Unterversorgung vorprogrammiert: Studie belegt Defizite beim Thema Reizdarm im Medizinstudium

Medizinstudierende sind sehr unsicher im Umgang mit der Volkskrankheit Reizdarmsyndrom. Das zeigt eine von der Deutschen Gesellschaft für Neurogastroenterologie (DGNM) initiierte Befragung. Für diese wurden an fünf Fakultäten in Deutschland Studierende kurz vor Ende ihres Studiums befragt und gebeten, ihr Selbstvertrauen in der Diagnostik und Therapie verschiedener chronischer Krankheiten anzugeben.
An allen Universitäten wurde nicht nur fehlende eigene Kompetenz, sondern auch eine Unterrepräsentation der Erkrankung in der Lehre angegeben. Hingegen sahen sich die Studierenden in Bezug auf Patienten mit Bluthochdruck, Refluxerkrankung oder der vergleichsweise seltenen und komplexen Colitis ulcerosa gut gerüstet. Ein übergroßer Anteil der angehenden Mediziner:innen gab an, dass es im Studium praktisch keine Lehrveranstaltungen zum Thema Reizdarmsyndrom gegeben habe. Die Studie wurde nun in der internationalen Fachzeitschrift "Neurogastroenterology and Motility" veröffentlicht und nimmt sogar prominent die Titelseite ein. Hierzu Robert Patejdl, 2. Vorsitzender der DGNM und Erstautor der Studie: "Das Reizdarmsyndrom braucht im Interesse von Millionen Patient:innen alleine in Deutschland endlich den Stellenwert im Medizinstudium, den es als einer der häufigsten Gründe für ärztliche Konsultationen überhaupt verdient."

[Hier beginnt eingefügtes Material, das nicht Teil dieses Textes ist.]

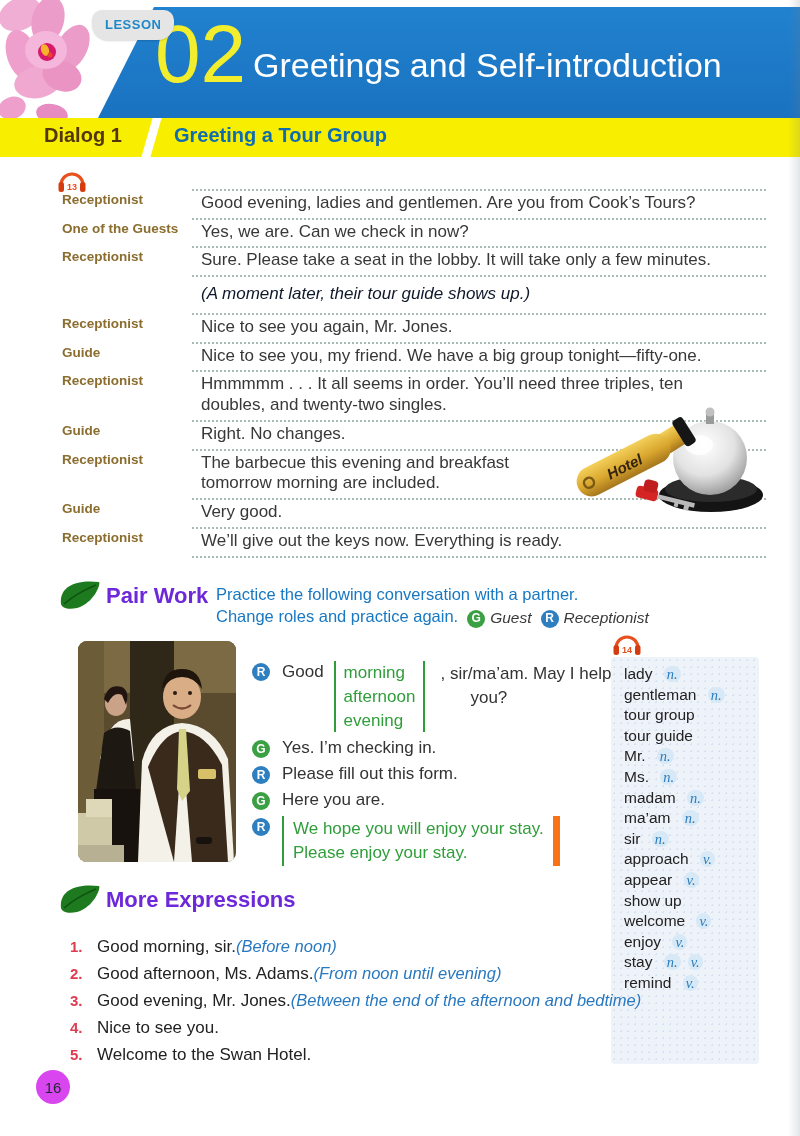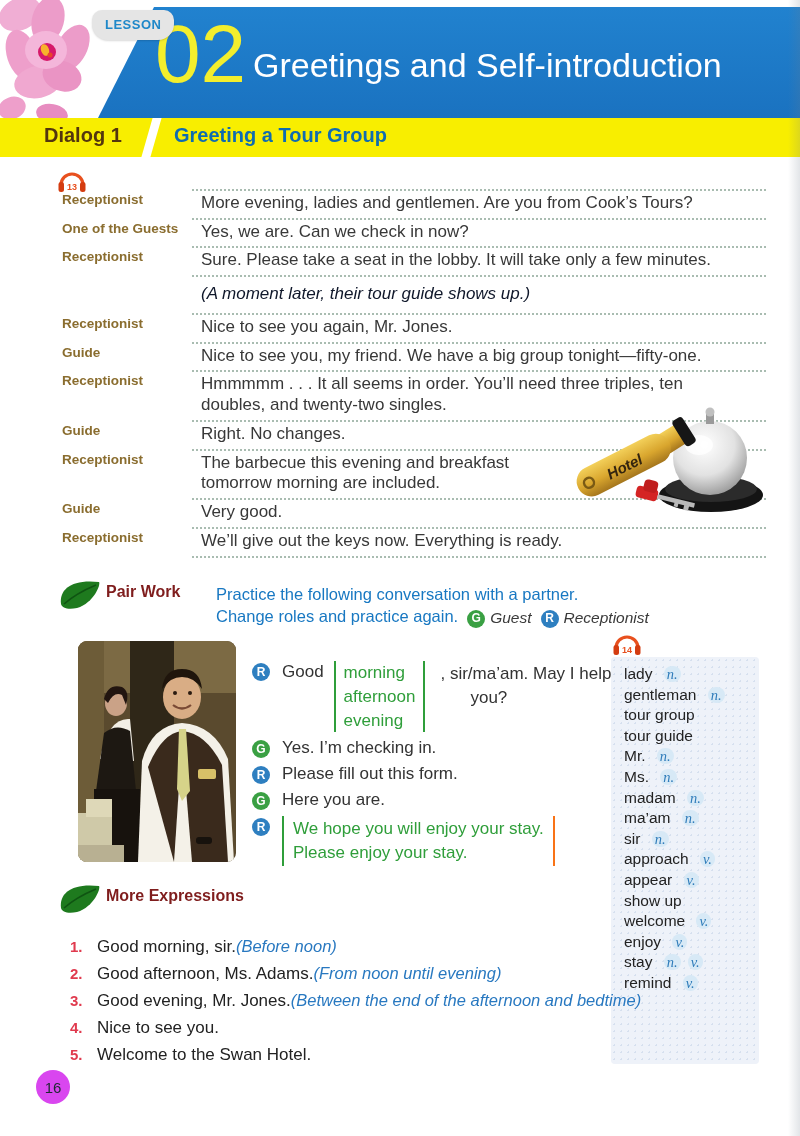--- a/index.html
+++ b/index.html
@@ -147,7 +147,7 @@
 <div class="dialog-rows" id="dialog-rows">
   <div class="drow">
     <div class="spk">Receptionist</div>
-    <div class="txt">More evening, ladies and gentlemen. Are you from Cook’s Tours?</div>
+    <div class="txt">Good evening, ladies and gentlemen. Are you from Cook’s Tours?</div>
   </div>
 
   <div class="drow">

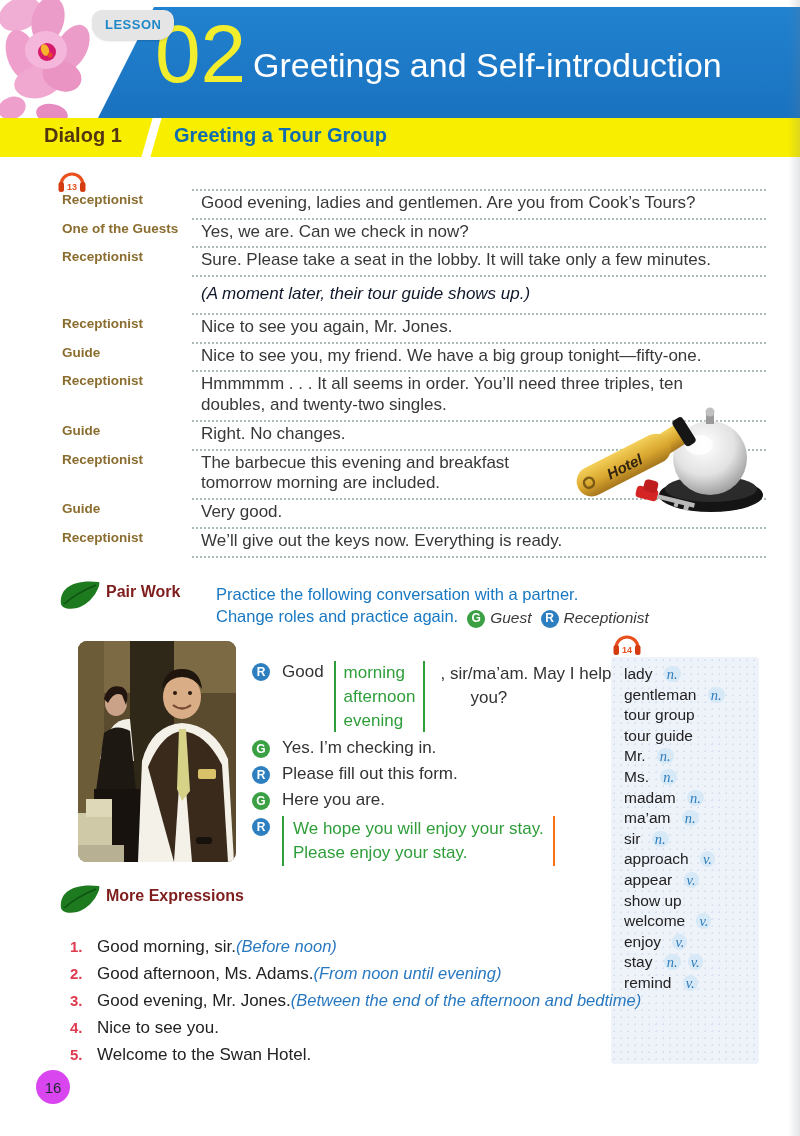--- a/index.html
+++ b/index.html
@@ -47,7 +47,7 @@
   .leaf{position:absolute;width:44px;height:34px}
   #leaf1{left:58px;top:577px}
   #leaf2{left:58px;top:881px}
-  .sec-heading{position:absolute;font-size:16px;font-weight:bold;color:#7f1d1d}
+  .sec-heading{position:absolute;font-size:22px;font-weight:bold;color:#6d28d9}
   #pw-heading{left:106px;top:583px}
   #me-heading{left:106px;top:887px}
   .pw-instr{position:absolute;left:216px;top:584px;width:440px;font-size:16.5px;color:#1878c2;line-height:1.32}

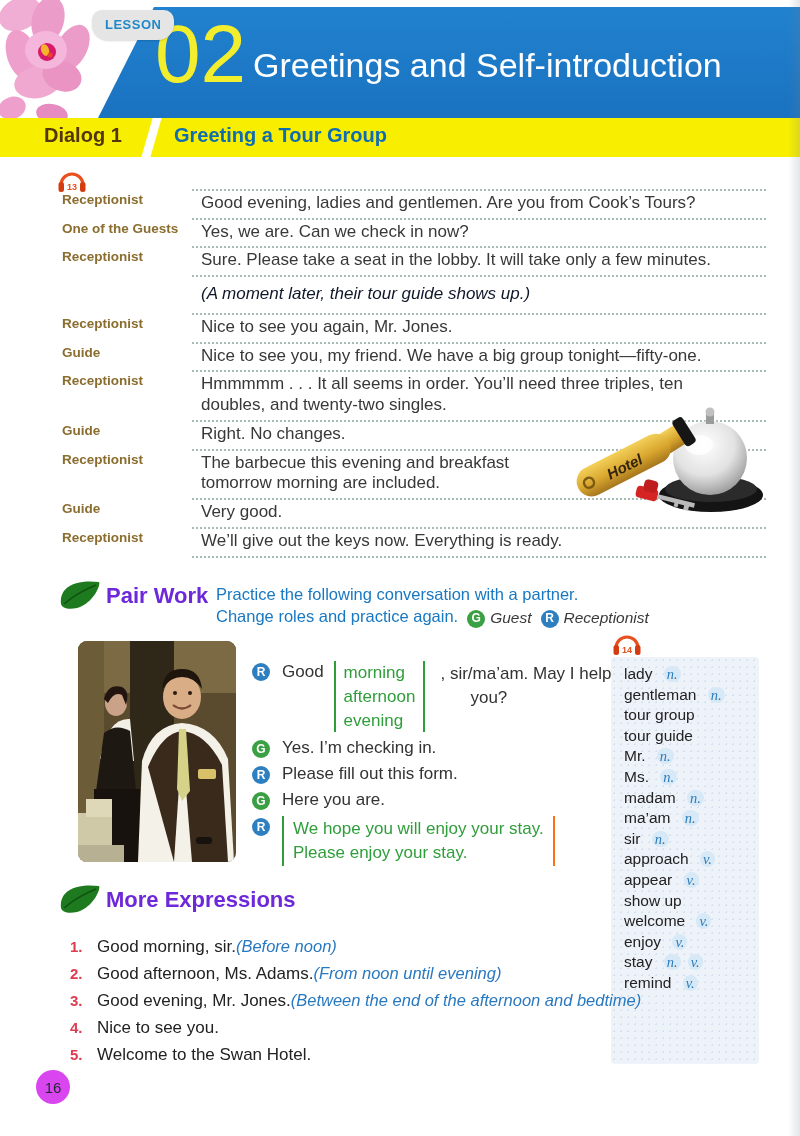--- a/index.html
+++ b/index.html
@@ -69,7 +69,7 @@
     color:#2f9e3a;line-height:1.4}
   .suffix{padding-top:1px;margin-left:15px;line-height:1.4}
   .suffix .l2{margin-left:30px}
-  .alts{border-left:2px solid #2f9e3a;border-right:2px solid #f97316;padding:1px 9px;
+  .alts{border-left:2px solid #2f9e3a;border-right:7px solid #f97316;padding:1px 9px;
     color:#2f9e3a;line-height:1.4}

Von 231 Teilnehmenden der Studie erinnerten sich nur 38 % daran, dass Neurogastroenterologie überhaupt explizit als Sachgebiet in ihrem Curriculum behandelt wurde. Die mangelnde Verankerung des Fachgebiets spiegelt sich auch in den subjektiven Kompetenzeinstufungen wider: Das größte Vertrauen in die eigenen Fertigkeiten gaben die Studierenden für die Hypertonie an, die niedrigsten für das Reizdarmsyndrom und die Achalasie. Trotz der großen Komplexität war die subjektive Kompetenz bezüglich der Colitis ulcerosa und das Refluxsyndrom hoch, so dass das Ergebnis keine allgemeine Vernachlässigung der gesamten Gastroenterologie abbildet.
Diese Ergebnisse waren für die Studierenden aller fünf teilnehmenden Fakultäten unabhängig von ihrem Studienmodell identisch. Student:innen, die sich an die Neurogastroenterologie als Teil ihres Lehrplans erinnerten, gaben höhere Kompetenzbewertungen an. Nach Ansicht von 72 % der Studierenden sollten NGDs im Curriculum stärker hervorgehoben werden.
Die Studie zeigt eindrucksvoll, dass die Neurogastroenterologie in den medizinischen Curricula trotz ihrer epidemiologischen Relevanz nur schwach vertreten ist und dies sich unmittelbar in einem geringen Maß an subjektiver Kompetenz im Management dieser Erkrankungen niederschlägt. Negative Auswirkungen dieses Zusammenhangs auf die Qualität der Versorgung der zukünftigen Patienten sind fast unvermeidlich und erklären die in Studien nachgewiesene Mängel.